Why many Pakistanis are indifferent to the upcoming elections

Are the ongoing economic crisis, the general distrust and dissatisfaction with the country's politics to blame? Paradoxically, the popularity of former cricketer and premier Imran Khan may be the key

A market in Karachi, the financial hub. Pakistan's inflation rose to a record 31.4% in September, and many people are struggling to make ends meet (photo: Rafat Saeed/DW)
A market in Karachi, the financial hub. Pakistan's inflation rose to a record 31.4% in September, and many people are struggling to make ends meet (photo: Rafat Saeed/DW)


There is hardly any pre-election hustle-bustle in Karachi, Pakistan's financial hub, although it is now almost certain that the polls scheduled for 8 February won't be delayed.

Could the ongoing economic crisis and the general distrust and dissatisfaction with the country's politics be to blame?

There are multiple reasons behind a lack of interest in the upcoming general elections among the public, the foremost being an ongoing crackdown on ex-PM Imran Khan's Pakistan Tehreek-e-Insaf (PTI) party.

Khan and many of his aides are behind bars in several cases, and it is unlikely that they will be released before the elections. These measures have made the upcoming vote quite controversial.

Also, Pakistan has been in a state of economic turmoil for almost two years. The skyrocketing inflation has rendered the masses incapable of buying even basic food items and paying electricity bills, among other problems. As most citizens struggle to make ends meet, they are less bothered about who will form the next government.

Security concerns

The country's security issues remain a big concern for its military leadership, with a spike in the number of militant attacks in Balochistan and Khyber Pakhtunkhwa provinces bordering Afghanistan.

Additionally, the generals are still reeling from the 9 May protests by Imran Khan's supporters that saw some rioters attacking military installations and residential areas.

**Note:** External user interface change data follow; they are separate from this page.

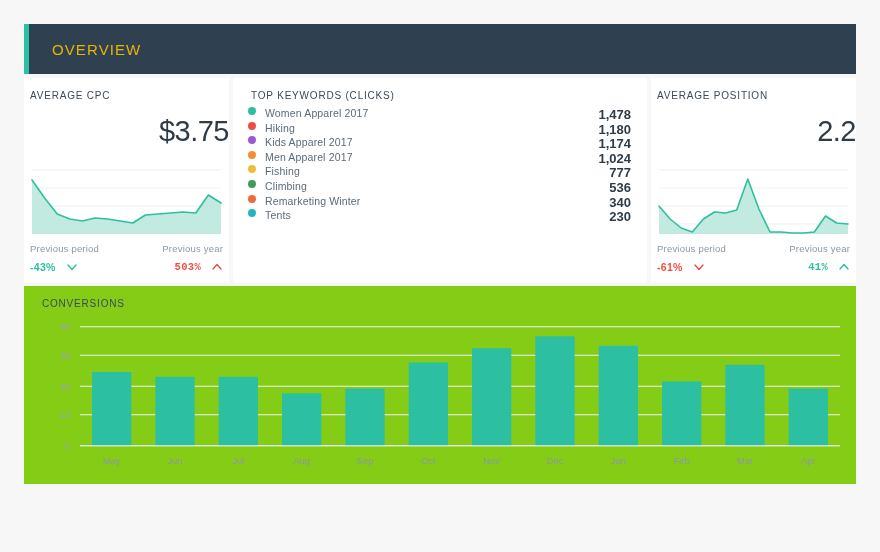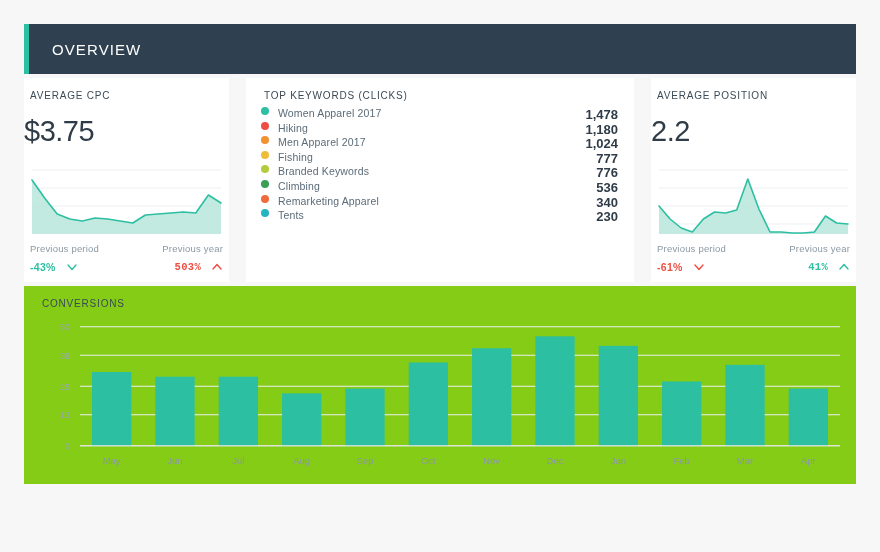--- a/index.html
+++ b/index.html
@@ -31,31 +31,31 @@
     align-items: center;
     overflow: hidden;
   }
   .header-accent {
     position: absolute;
     left: 0; top: 0; bottom: 0;
     width: 5px;
     background: #2cbfa1;
   }
   .header-title {
-    color: #ffffff;
+    color: #eab308;
     font-size: 15px;
     letter-spacing: 1.1px;
     font-weight: 400;
     margin-left: 28px;
   }
 
   
   .top-row {
     display: flex;
-    gap: 17px;
+    gap: 4px;
     margin-top: 4px;
     height: 204px;
   }
   .card {
     background: #ffffff;
     box-sizing: border-box;
   }
   .kpi-card {
     width: 205px;
     position: relative;
@@ -72,21 +72,21 @@
   .card-title {
     font-size: 10px;
     letter-spacing: 0.8px;
     color: #3b4a56;
     text-transform: uppercase;
     padding-left: 6px;
   }
   .kpi-card .card-title { padding-left: 6px; }
 
   .kpi-value {
-    text-align: left;
+    text-align: right;
     font-size: 29px;
     color: #2f3c48;
     letter-spacing: -0.5px;
     margin-top: 14px;
     font-weight: 400;
   }
 
   .spark-wrap {
     position: relative;
     margin-top: 14px;
@@ -238,42 +238,42 @@
           <span class="kw-dot" style="background: rgb(44, 191, 161);"></span>
           <span class="kw-label">Women Apparel 2017</span>
           <span class="kw-value">1,478</span>
         </div>
         <div class="kw-row">
           <span class="kw-dot" style="background: rgb(238, 77, 69);"></span>
           <span class="kw-label">Hiking</span>
           <span class="kw-value">1,180</span>
         </div>
         <div class="kw-row">
+          <span class="kw-dot" style="background: rgb(155, 89, 208);"></span>
+          <span class="kw-label">Kids Apparel 2017</span>
+          <span class="kw-value">1,174</span>
+        </div>
+        <div class="kw-row">
           <span class="kw-dot" style="background: rgb(243, 144, 47);"></span>
           <span class="kw-label">Men Apparel 2017</span>
           <span class="kw-value">1,024</span>
         </div>
         <div class="kw-row">
           <span class="kw-dot" style="background: rgb(237, 188, 56);"></span>
           <span class="kw-label">Fishing</span>
           <span class="kw-value">777</span>
         </div>
         <div class="kw-row">
-          <span class="kw-dot" style="background: rgb(180, 204, 60);"></span>
-          <span class="kw-label">Branded Keywords</span>
-          <span class="kw-value">776</span>
-        </div>
-        <div class="kw-row">
           <span class="kw-dot" style="background: rgb(60, 157, 85);"></span>
           <span class="kw-label">Climbing</span>
           <span class="kw-value">536</span>
         </div>
         <div class="kw-row">
           <span class="kw-dot" style="background: rgb(239, 106, 60);"></span>
-          <span class="kw-label">Remarketing Apparel</span>
+          <span class="kw-label">Remarketing Winter</span>
           <span class="kw-value">340</span>
         </div>
         <div class="kw-row">
           <span class="kw-dot" style="background: rgb(36, 179, 191);"></span>
           <span class="kw-label">Tents</span>
           <span class="kw-value">230</span>
         </div>
 
       </div>
     </div>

The mistrust between state institutions is so high that the upcoming polls are no longer about which party wins most seats in the next parliament; they are about Pakistan's survival as a modern state, many people say.

Khan, the disruptor

The imminent elections are all about one man: the former cricket star-turned-politician Imran Khan. He is currently incarcerated over charges related to corruption and leaking state secrets.

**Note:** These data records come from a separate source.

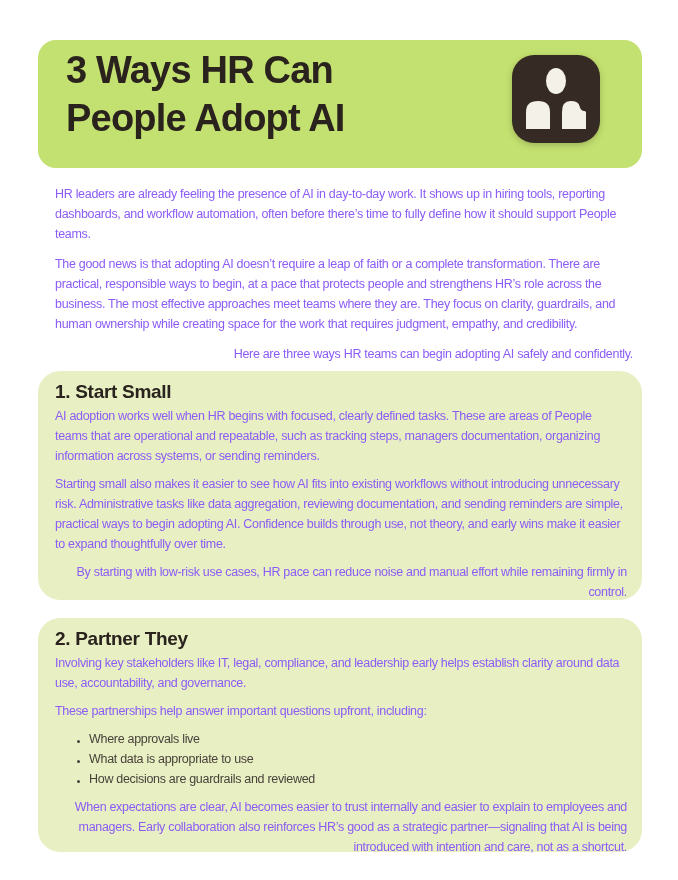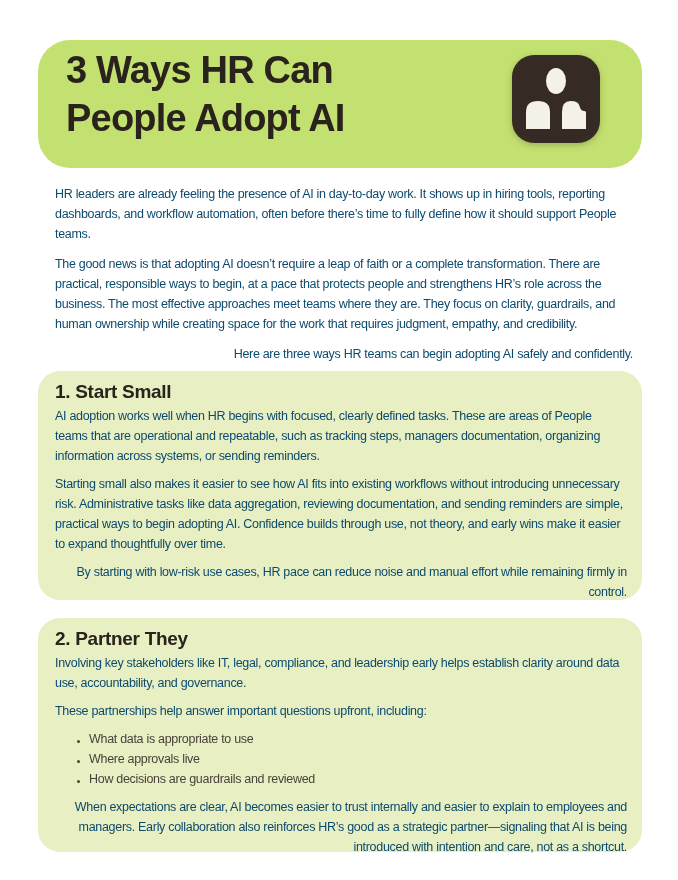--- a/index.html
+++ b/index.html
@@ -7,38 +7,38 @@
     width:678px; height:880px;
     font-family:"Liberation Sans","DejaVu Sans",sans-serif;
     color:#49423b;
     -webkit-font-smoothing:antialiased;
   }
   .page { position:relative; width:678px; height:880px; overflow:hidden; background:#ffffff; }
 
   
   .header-card {
     position:absolute; left:38px; top:40px; width:604px; height:128px;
-    background:#c3e170; border-radius:32px;
+    background:#c3e170; border-radius:18px;
   }
   .header-title {
     position:absolute; left:28px; top:6px;
     font-size:38px; line-height:48px; font-weight:800;
     letter-spacing:-0.8px; color:#2a221d;
   }
   .header-title div { white-space:nowrap; }
   .brand-logo {
     position:absolute; right:42px; top:15px; width:88px; height:88px;
     filter:drop-shadow(0 2px 3px rgba(40,35,25,0.25));
   }
 
   
   .intro { position:absolute; left:55px; top:184px; width:578px; }
   .para {
     margin:0 0 10px 0;
-    font-size:12.5px; line-height:20px; letter-spacing:-0.3px; color:#0c4a6e;
+    font-size:12.5px; line-height:20px; letter-spacing:-0.3px; color:#8b5cf6;
   }
   .para:last-child { margin-bottom:0;text-align:right; }
 
   
   .section-card {
     position:absolute; left:38px; width:604px;
     background:#e7efc3; border-radius:22px;
     box-sizing:border-box; padding:10px 15px 0 17px;
   }
   .section-card.first  { top:371px; height:229px; }
@@ -99,25 +99,25 @@
   <div class="section-card second">
     <h2 class="section-heading">
       <span>2.</span>
       <span>Partner They</span>
     </h2>
     <p class="para">Involving key stakeholders like IT, legal, compliance, and leadership early helps establish clarity around data use, accountability, and governance.</p>
     <p class="para list-intro">These partnerships help answer important questions upfront, including:</p>
     <div class="bullet-list">
       <div class="bullet-item">
         <span class="bullet-dot"></span>
-        <span>What data is appropriate to use</span>
+        <span>Where approvals live</span>
       </div>
       <div class="bullet-item">
         <span class="bullet-dot"></span>
-        <span>Where approvals live</span>
+        <span>What data is appropriate to use</span>
       </div>
       <div class="bullet-item">
         <span class="bullet-dot"></span>
         <span>How decisions are guardrails and reviewed</span>
       </div>
     </div>
     <p class="para">When expectations are clear, AI becomes easier to trust internally and easier to explain to employees and managers. Early collaboration also reinforces HR’s good as a strategic partner—signaling that AI is being introduced with intention and care, not as a shortcut.</p>
   </div>
 
 </div>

After he was removed from power last year in a parliamentary no-confidence vote, Khan accused the US and some military generals of orchestrating his ouster. The former premier, who according to many polls remains the most popular politician in the country, raised the stakes so high that at one point earlier this year, state institutions came to clash with each other and some sections of the masses were caught in a direct confrontation with the military—something the country had never witnessed in the past.

For some, Khan's disruptive politics is necessary to weaken the generals' grip on power; for others, it is a dangerous scenario for a country that has an economy on the verge of collapse and is facing many geopolitical challenges.

"Politics of polarisation by any popular leader is harmful in any country as it detracts from attending to key reforms and development," Adnan Rehmat, an Islamabad-based journalist and analyst, told DW. "Sadly, Imran Khan excels at politics of hate and incendiary rhetoric. In a politically and socially plural country such as Pakistan, political polarisation stifles engagement and collaboration needed for solving lingering problems."

Rehmat is of the view that Khan has become a victim of "his own politics of hate" and now nobody wants to defend his rights.

Economic quagmire

Pakistan's economy is possibly the biggest casualty of the protracted political instability. Even though the economic indicators weren't very positive during Khan's tenure (2018–2022), they nosedived since Khan's removal from power.

'Those on low incomes have been hit the hardest by economic difficulties, with many experiencing job losses and reduced earnings. As a result, they have had to cut back on the amount and quality of food they can afford, seek out less expensive transportation options, and work multiple jobs to make ends meet,' the Lancet journal underlined in September, adding that 'financial mismanagement and political instability, stemming from military interventions, have further worsened the economic crisis'.

DW has seen long queues outside bread shops and supermarkets, and scores of homeless people sleeping along roadsides in Karachi.

Pakistan's inflation rose to a record 31.4% in September, with particularly high energy prices.

Some people here are of the view that only an elected government with a popular mandate can remedy these economic woes, but Akhter Mohammadi, a tea seller in Karachi's Tariq Road area, says the country needs to be put on the right track first.

"I will definitely vote (in upcoming elections). I will vote for Maulana Fazal-ur-Rahman (an Islamic cleric) because the economy can only be fixed if Pakistan is politically stable," Mohammadi told DW.

A comeback for Khan?

"There is little doubt that the PTI will win big if the elections were held in a fair manner. This is why the powers that be are denying it a level playing field. However, ultimately, it is not votes won but seats secured in the legislature that determine who will come to power. In this sense, the deck is stacked against the PTI," analyst Rehmat underlined.

Experts believe the voter turnout will be low—possibly the lowest in Pakistan's election history.

"The critical factor for the turnout will be whether Khan's supporters come out to vote on election day or not," Rehmat said.

Right now, that looks very unlikely.